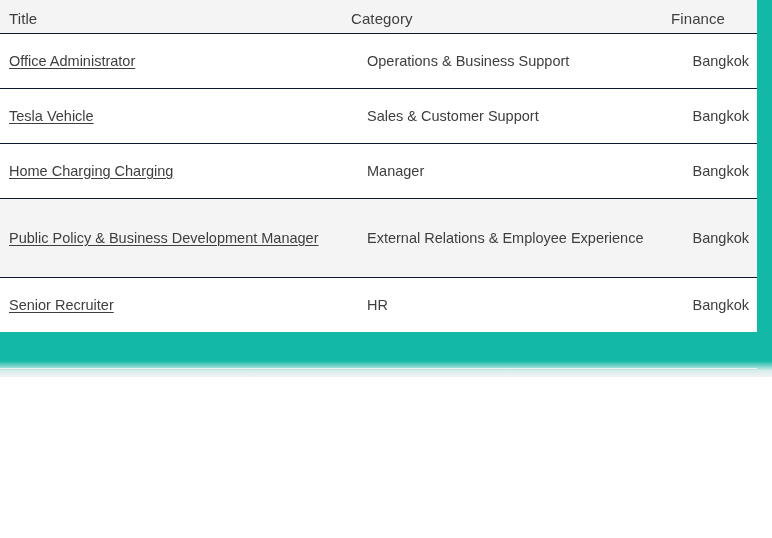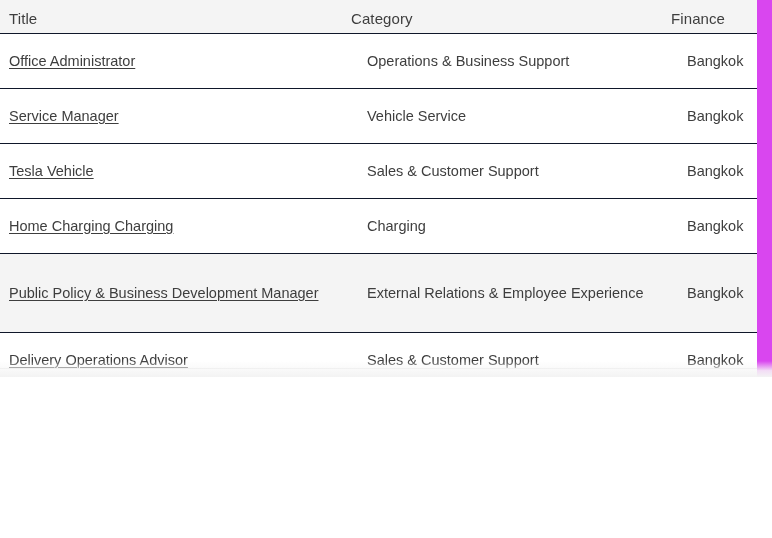--- a/index.html
+++ b/index.html
@@ -21,7 +21,7 @@
     width: 772px;
     height: 377px;
     overflow: hidden;
-    background: #d946ef;
+    background: #14b8a6;
   }
 
   table.job-table {

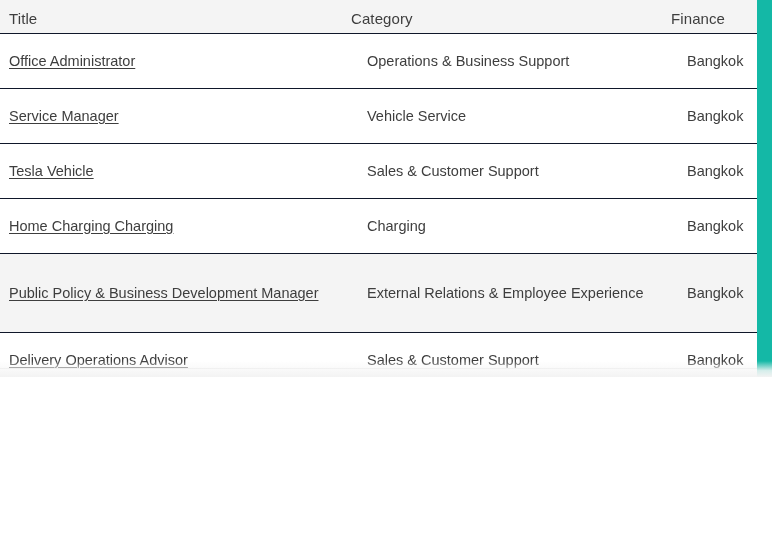--- a/index.html
+++ b/index.html
@@ -88,7 +88,7 @@
   }
   td.cell-location {
     padding-right: 8px;
-    text-align: left;
+    text-align: right;
     white-space: nowrap;
   }
 

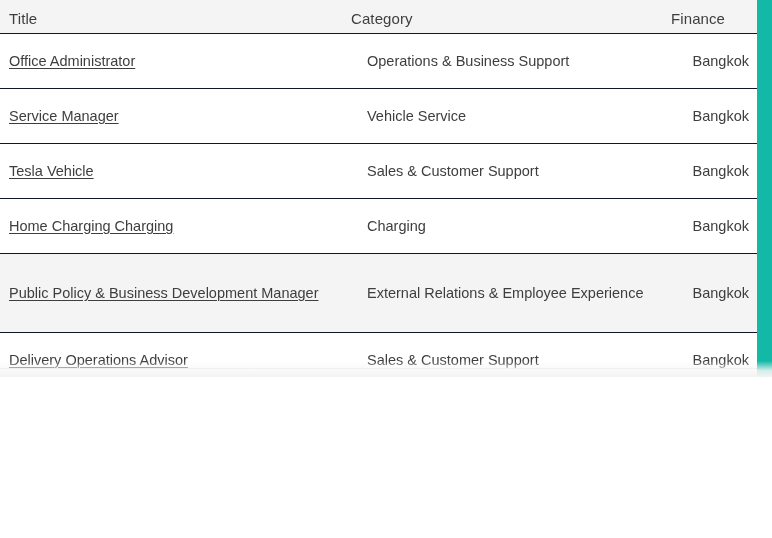--- a/index.html
+++ b/index.html
@@ -157,11 +157,6 @@
           <td class="cell-location"><span class="loc-text">Bangkok</span></td>
         </tr>
         <tr class="job-row">
-          <td class="cell-title"><a class="job-link">Service Manager</a></td>
-          <td class="cell-category"><span class="cat-text">Vehicle Service</span></td>
-          <td class="cell-location"><span class="loc-text">Bangkok</span></td>
-        </tr>
-        <tr class="job-row">
           <td class="cell-title"><a class="job-link">Tesla Vehicle</a></td>
           <td class="cell-category"><span class="cat-text">Sales &amp; Customer Support</span></td>
           <td class="cell-location"><span class="loc-text">Bangkok</span></td>

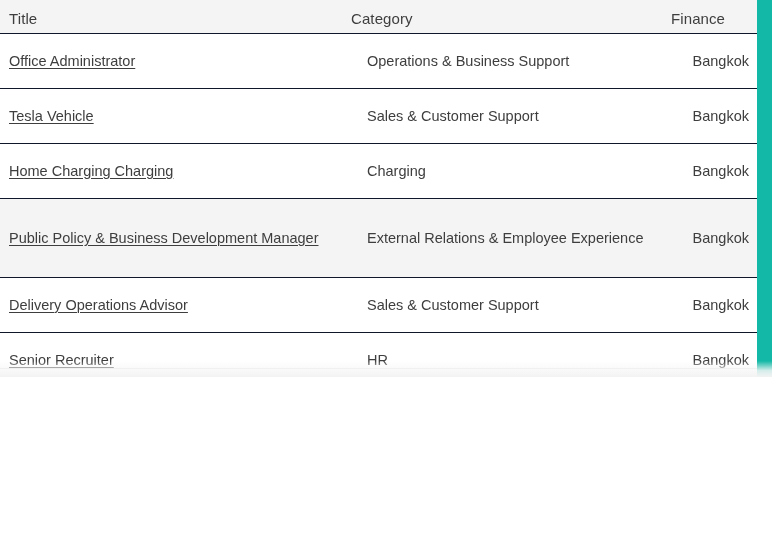--- a/index.html
+++ b/index.html
@@ -163,7 +163,7 @@
         </tr>
         <tr class="job-row">
           <td class="cell-title"><a class="job-link">Home Charging Charging</a></td>
-          <td class="cell-category"><span class="cat-text">Charging</span></td>
+          <td class="cell-category"><span class="cat-text">Manager</span></td>
           <td class="cell-location"><span class="loc-text">Bangkok</span></td>
         </tr>
         <tr class="job-row is-highlighted is-tall">

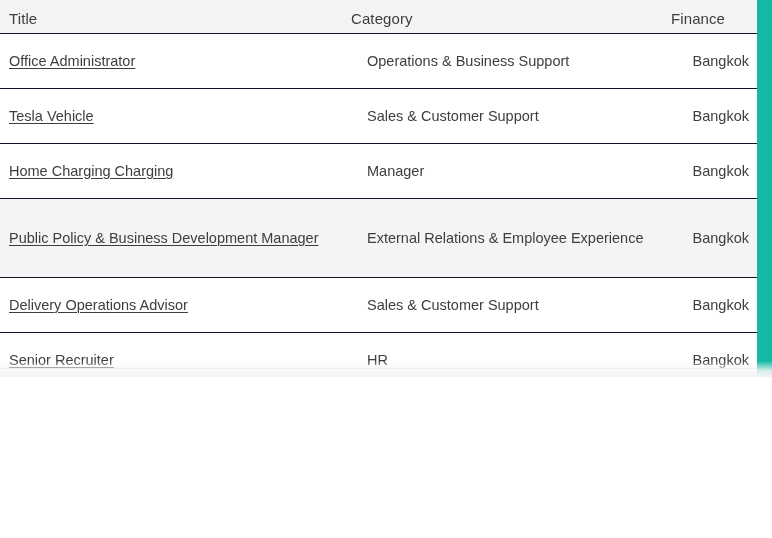--- a/index.html
+++ b/index.html
@@ -172,11 +172,6 @@
           <td class="cell-location"><span class="loc-text">Bangkok</span></td>
         </tr>
         <tr class="job-row">
-          <td class="cell-title"><a class="job-link">Delivery Operations Advisor</a></td>
-          <td class="cell-category"><span class="cat-text">Sales &amp; Customer Support</span></td>
-          <td class="cell-location"><span class="loc-text">Bangkok</span></td>
-        </tr>
-        <tr class="job-row">
           <td class="cell-title"><a class="job-link">Senior Recruiter</a></td>
           <td class="cell-category"><span class="cat-text">HR</span></td>
           <td class="cell-location"><span class="loc-text">Bangkok</span></td>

■ ■ ■ ■ ■ ■ ■

◆ **EXERCISE**
What this calls for is a word-for-word copy of the listing above, pictures excluded.

◆ **ANSWER FOR THIS EXERCISE**
--- a/index.html
+++ b/index.html
@@ -21,7 +21,7 @@
     width: 772px;
     height: 377px;
     overflow: hidden;
-    background: #d946ef;
+    background: #14b8a6;
   }
 
   table.job-table {

--- a/index.html
+++ b/index.html
@@ -88,7 +88,7 @@
   }
   td.cell-location {
     padding-right: 8px;
-    text-align: left;
+    text-align: right;
     white-space: nowrap;
   }
 

--- a/index.html
+++ b/index.html
@@ -157,11 +157,6 @@
           <td class="cell-location"><span class="loc-text">Bangkok</span></td>
         </tr>
         <tr class="job-row">
-          <td class="cell-title"><a class="job-link">Service Manager</a></td>
-          <td class="cell-category"><span class="cat-text">Vehicle Service</span></td>
-          <td class="cell-location"><span class="loc-text">Bangkok</span></td>
-        </tr>
-        <tr class="job-row">
           <td class="cell-title"><a class="job-link">Tesla Vehicle</a></td>
           <td class="cell-category"><span class="cat-text">Sales &amp; Customer Support</span></td>
           <td class="cell-location"><span class="loc-text">Bangkok</span></td>

--- a/index.html
+++ b/index.html
@@ -163,7 +163,7 @@
         </tr>
         <tr class="job-row">
           <td class="cell-title"><a class="job-link">Home Charging Charging</a></td>
-          <td class="cell-category"><span class="cat-text">Charging</span></td>
+          <td class="cell-category"><span class="cat-text">Manager</span></td>
           <td class="cell-location"><span class="loc-text">Bangkok</span></td>
         </tr>
         <tr class="job-row is-highlighted is-tall">

--- a/index.html
+++ b/index.html
@@ -172,11 +172,6 @@
           <td class="cell-location"><span class="loc-text">Bangkok</span></td>
         </tr>
         <tr class="job-row">
-          <td class="cell-title"><a class="job-link">Delivery Operations Advisor</a></td>
-          <td class="cell-category"><span class="cat-text">Sales &amp; Customer Support</span></td>
-          <td class="cell-location"><span class="loc-text">Bangkok</span></td>
-        </tr>
-        <tr class="job-row">
           <td class="cell-title"><a class="job-link">Senior Recruiter</a></td>
           <td class="cell-category"><span class="cat-text">HR</span></td>
           <td class="cell-location"><span class="loc-text">Bangkok</span></td>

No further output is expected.